● TASK REQUIREMENTS
Every line in the records below with the string "Shoes" is to be copied out.

[INFORMATION Boundary: Start]

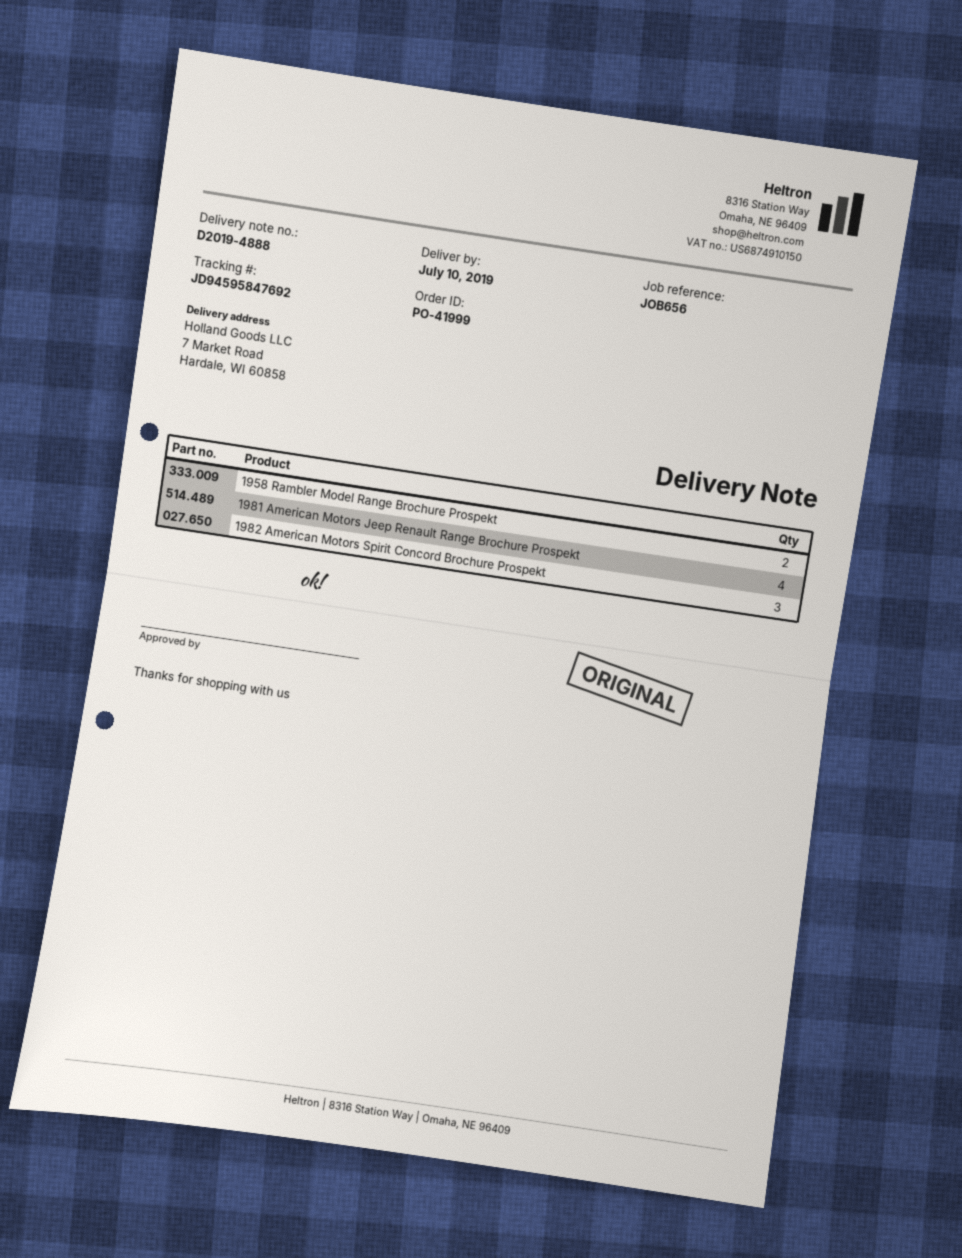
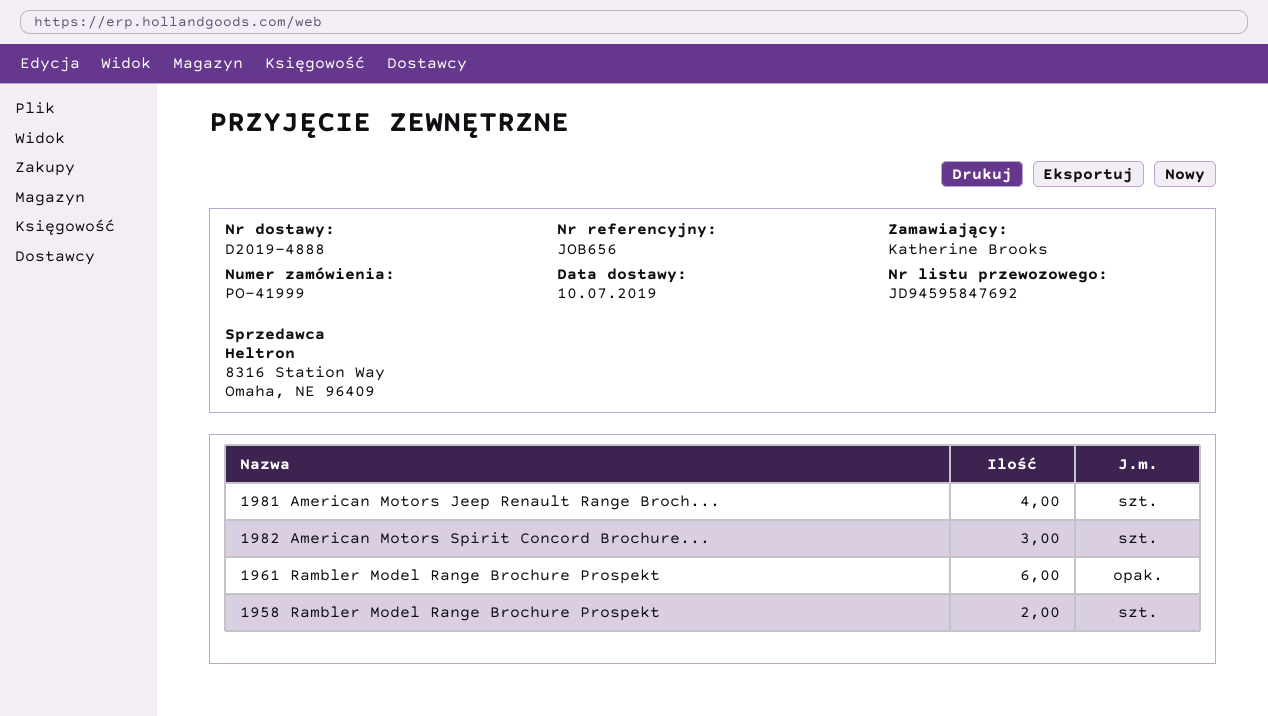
1961 Rambler Model Range Brochure Prospekt: none -> 6

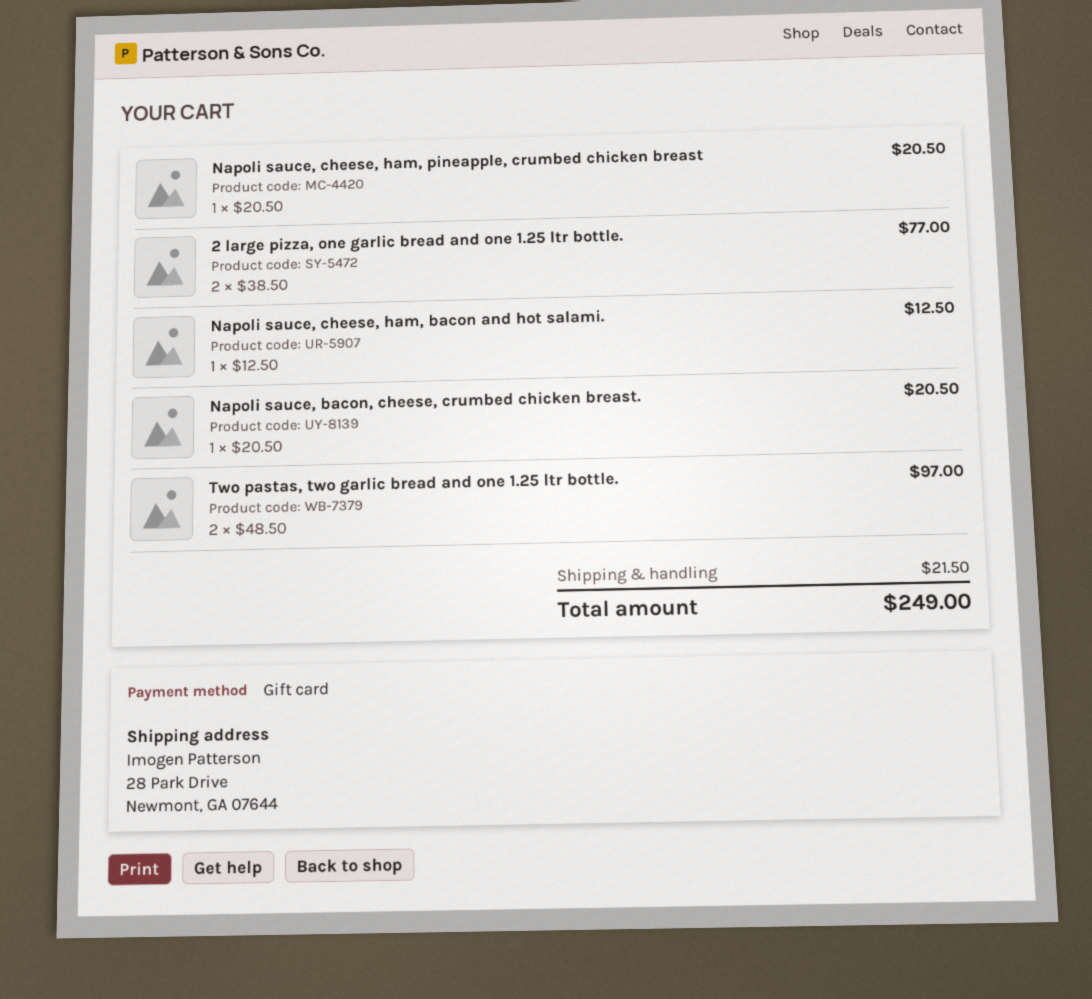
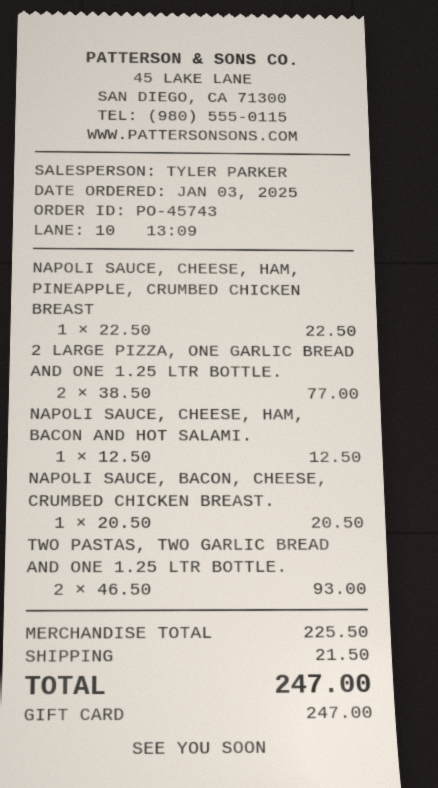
Napoli sauce, cheese, ham, pineapple, crumbed chicken breast: 1 x 20.50 = 20.50 -> 1 x 22.50 = 22.50
Two pastas, two garlic bread and one 1.25 ltr bottle.: 2 x 48.50 = 97.00 -> 2 x 46.50 = 93.00
total: 249.00 -> 247.00

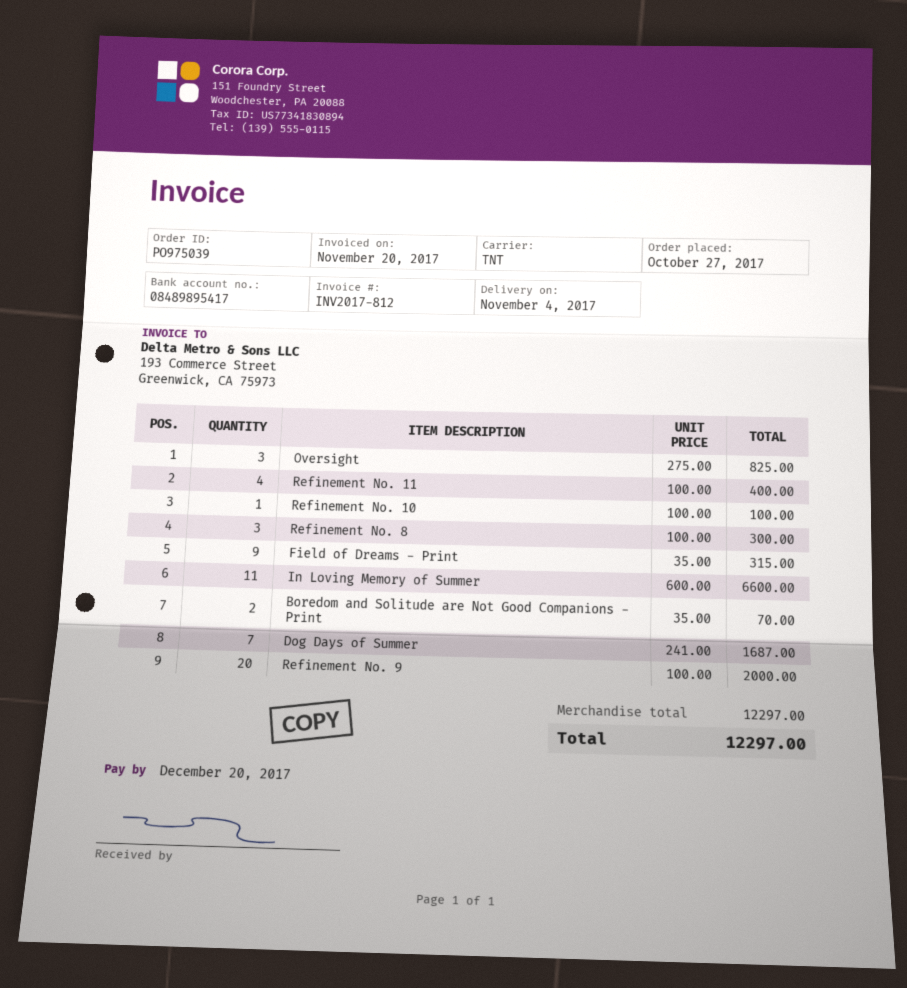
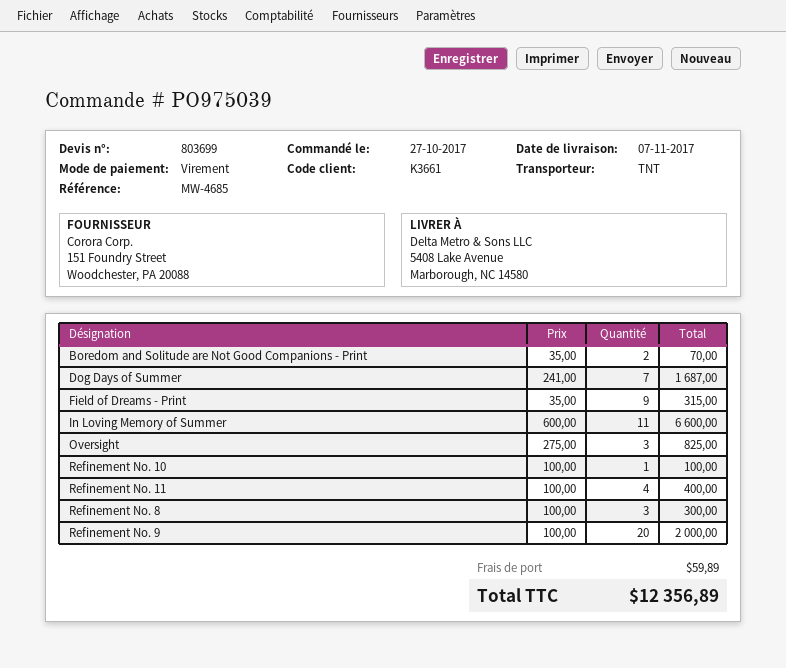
delivery date: 2017-11-04 -> 2017-11-07
shipping: none -> 59.89
total: 12297.00 -> 12356.89

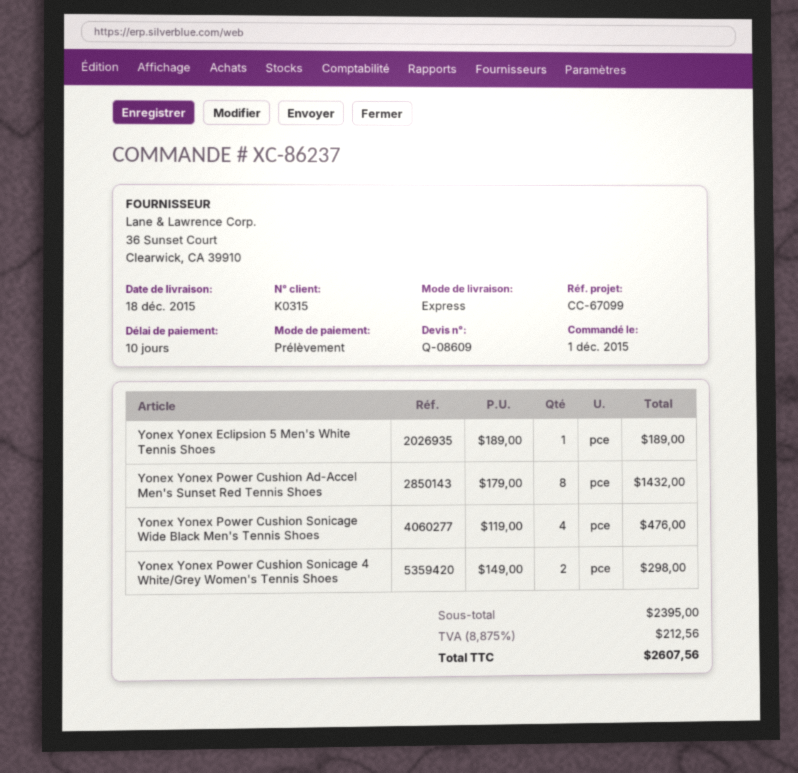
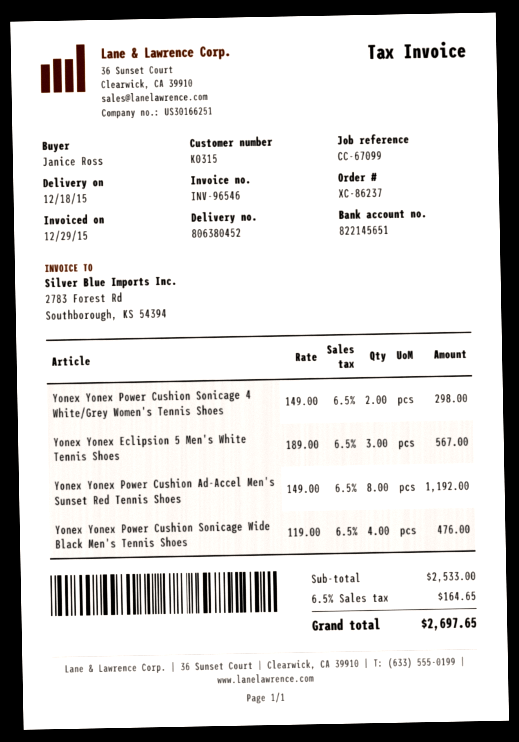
Yonex Yonex Eclipsion 5 Men's White Tennis Shoes: 1 x 189.00 = 189.00 -> 3 x 189.00 = 567.00
Yonex Yonex Power Cushion Ad-Accel Men's Sunset Red Tennis Shoes: 8 x 179.00 = 1432.00 -> 8 x 149.00 = 1192.00
subtotal: 2395.00 -> 2533.00
tax: 8.875% = 212.56 -> 6.5% = 164.65
total: 2607.56 -> 2697.65

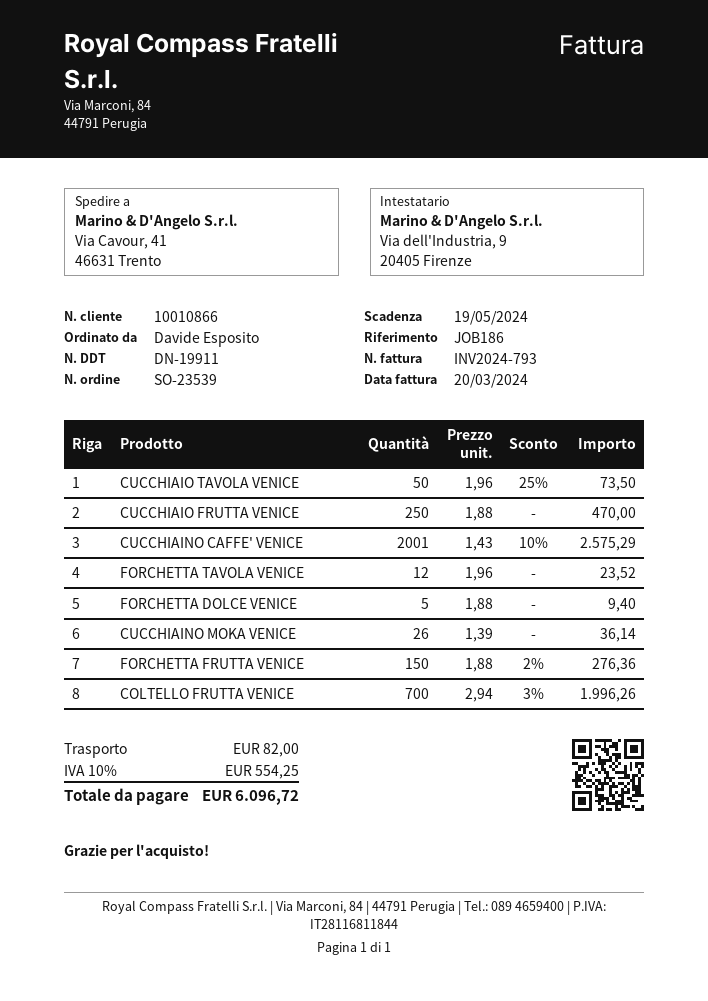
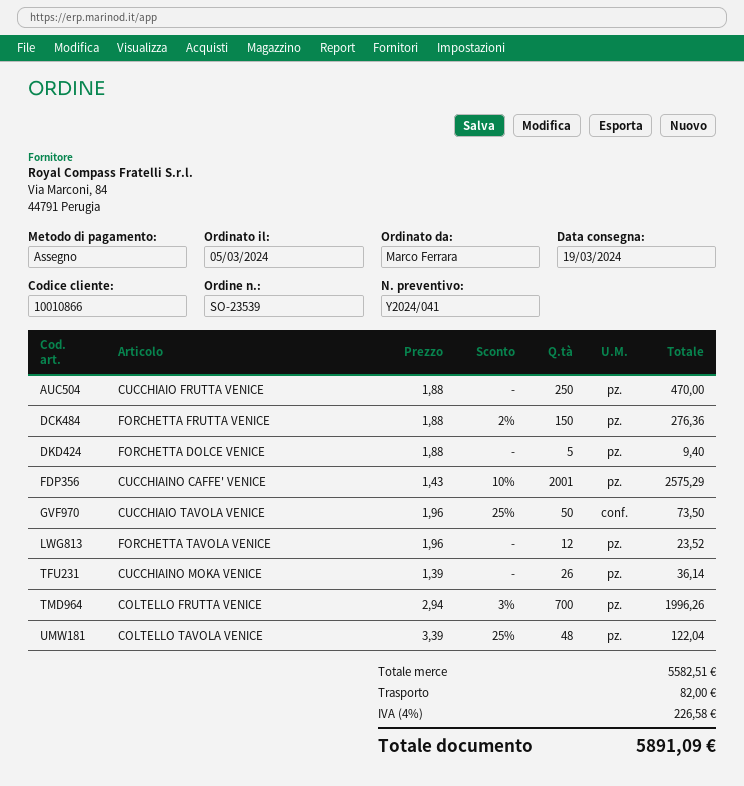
ordered by: Davide Esposito -> Marco Ferrara
COLTELLO TAVOLA VENICE: none -> 48 x 3.39 - 25% = 122.04
tax: 10% = 554.25 -> 4% = 226.58
total: 6096.72 -> 5891.09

[INFORMATION Boundary: End]

● ANSWER SECTION
Yonex Yonex Eclipsion 5 Men's White Tennis Shoes: 1 x 189.00 = 189.00 -> 3 x 189.00 = 567.00
Yonex Yonex Power Cushion Ad-Accel Men's Sunset Red Tennis Shoes: 8 x 179.00 = 1432.00 -> 8 x 149.00 = 1192.00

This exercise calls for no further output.